[Before-and-after change records]
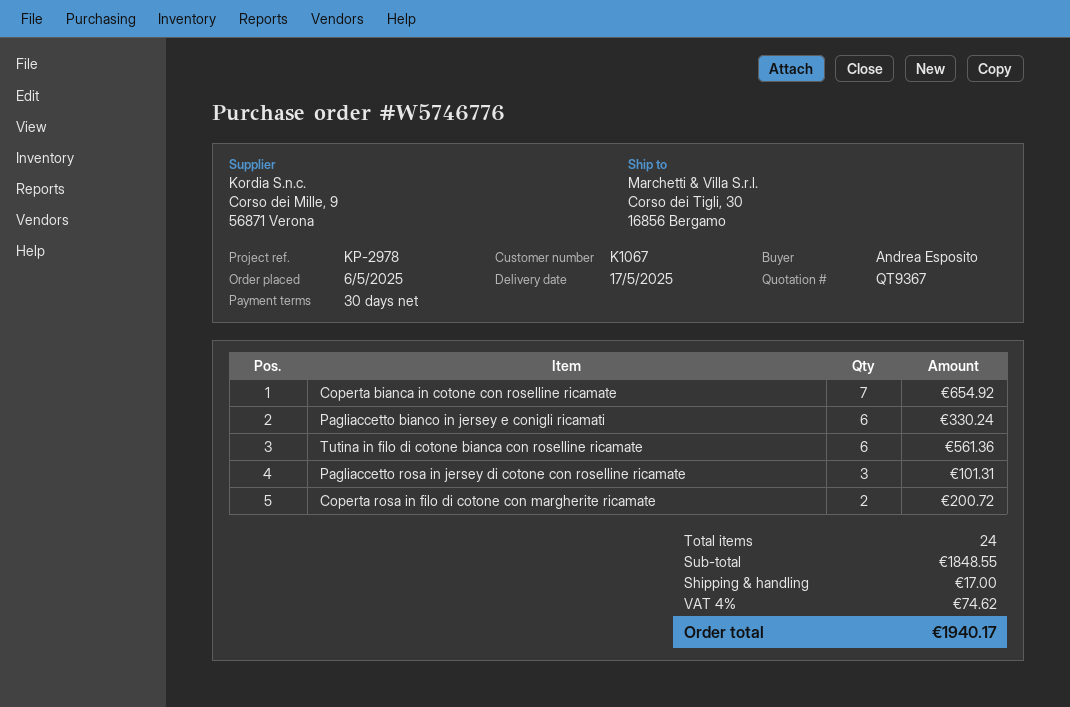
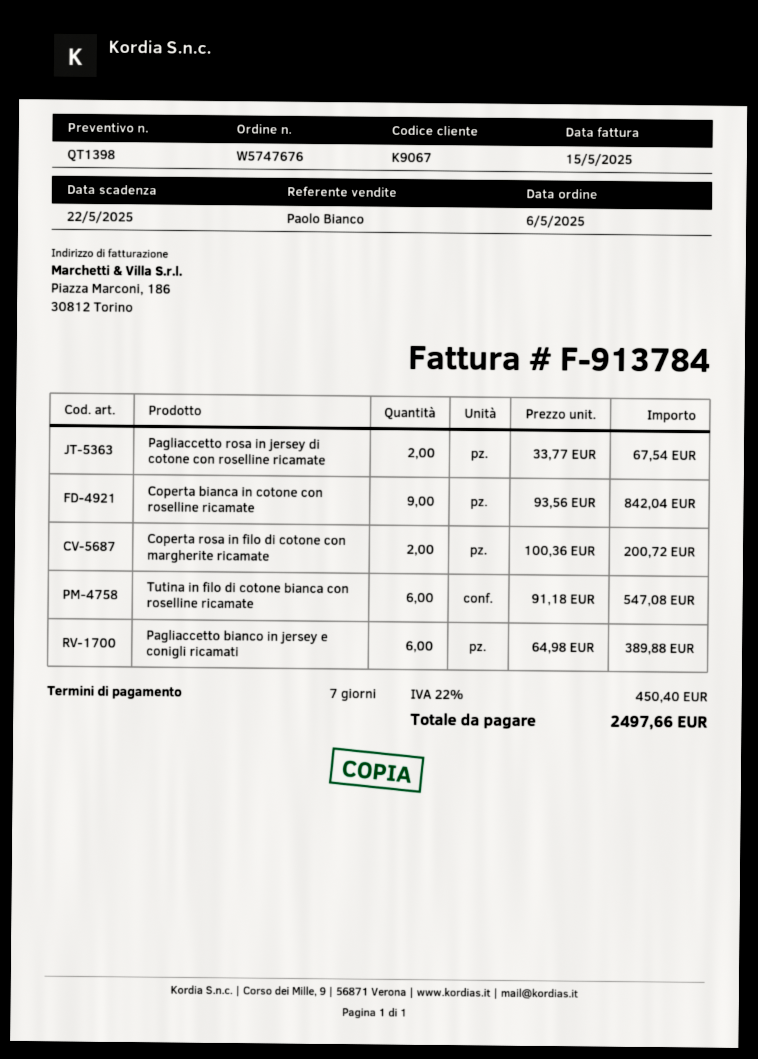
quote number: QT9367 -> QT1398
order number: W5746776 -> W5747676
payment terms: 30 days -> 7 days
customer number: K1067 -> K9067
Coperta bianca in cotone con roselline ricamate: 7 for 654.92 -> 9 for 842.04
Pagliaccetto bianco in jersey e conigli ricamati: 6 for 330.24 -> 6 for 389.88
Tutina in filo di cotone bianca con roselline ricamate: 6 for 561.36 -> 6 for 547.08
Pagliaccetto rosa in jersey di cotone con roselline ricamate: 3 for 101.31 -> 2 for 67.54
shipping: 17.00 -> none
tax: 4% = 74.62 -> 22% = 450.40
total: 1940.17 -> 2497.66

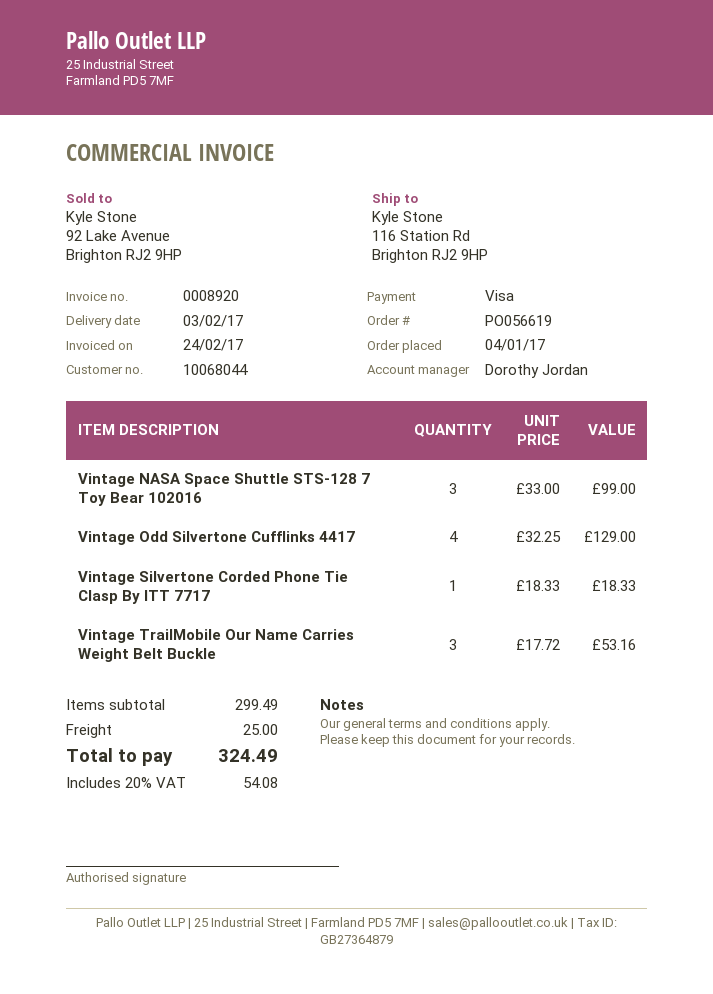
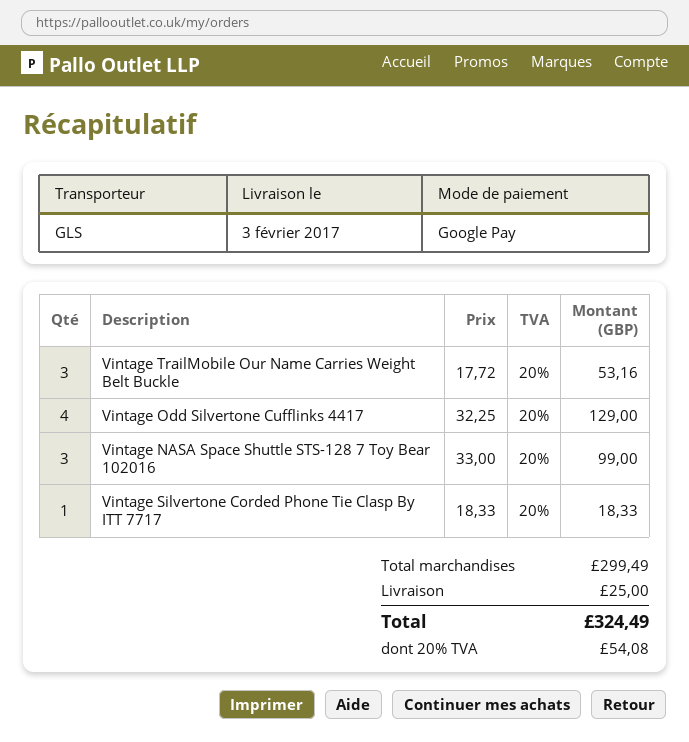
payment method: Visa -> Google Pay

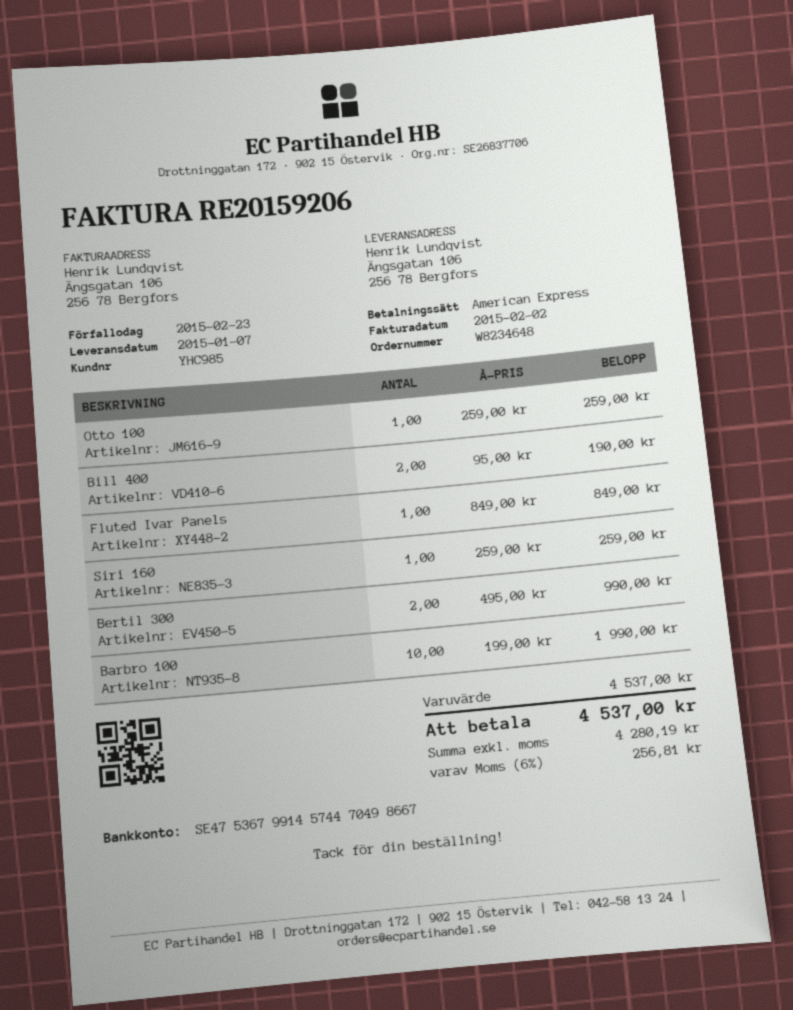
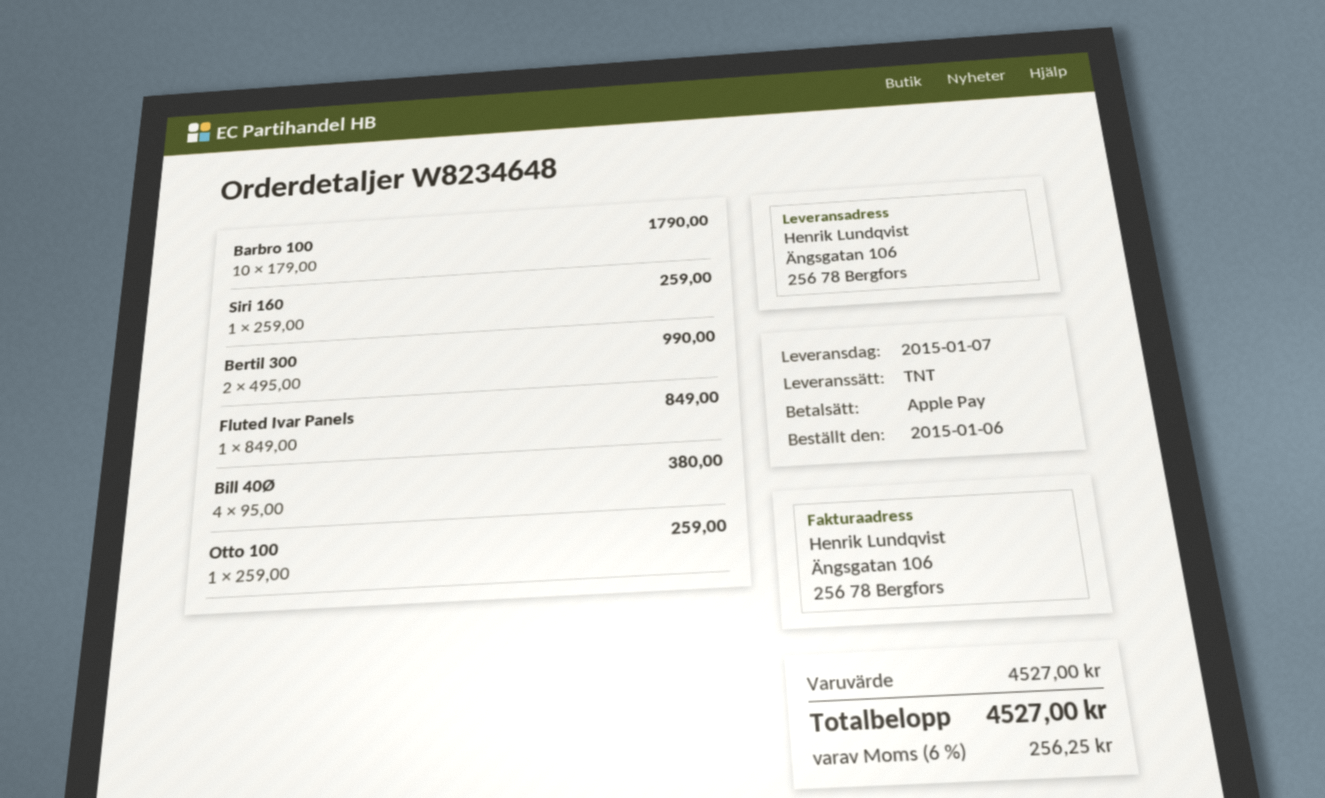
payment method: American Express -> Apple Pay
Bill 40Ø: 2 x 95.00 = 190.00 -> 4 x 95.00 = 380.00
Barbro 100: 10 x 199.00 = 1990.00 -> 10 x 179.00 = 1790.00
subtotal: 4537.00 -> 4527.00
tax: 6% = 256.81 -> 6% = 256.25
total: 4537.00 -> 4527.00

» Your task
Your answer must contain the full data, repeated exactly, without pictures.

» Response
quote number: QT9367 -> QT1398
order number: W5746776 -> W5747676
payment terms: 30 days -> 7 days
customer number: K1067 -> K9067
Coperta bianca in cotone con roselline ricamate: 7 for 654.92 -> 9 for 842.04
Pagliaccetto bianco in jersey e conigli ricamati: 6 for 330.24 -> 6 for 389.88
Tutina in filo di cotone bianca con roselline ricamate: 6 for 561.36 -> 6 for 547.08
Pagliaccetto rosa in jersey di cotone con roselline ricamate: 3 for 101.31 -> 2 for 67.54
shipping: 17.00 -> none
tax: 4% = 74.62 -> 22% = 450.40
total: 1940.17 -> 2497.66

payment method: Visa -> Google Pay

payment method: American Express -> Apple Pay
Bill 40Ø: 2 x 95.00 = 190.00 -> 4 x 95.00 = 380.00
Barbro 100: 10 x 199.00 = 1990.00 -> 10 x 179.00 = 1790.00
subtotal: 4537.00 -> 4527.00
tax: 6% = 256.81 -> 6% = 256.25
total: 4537.00 -> 4527.00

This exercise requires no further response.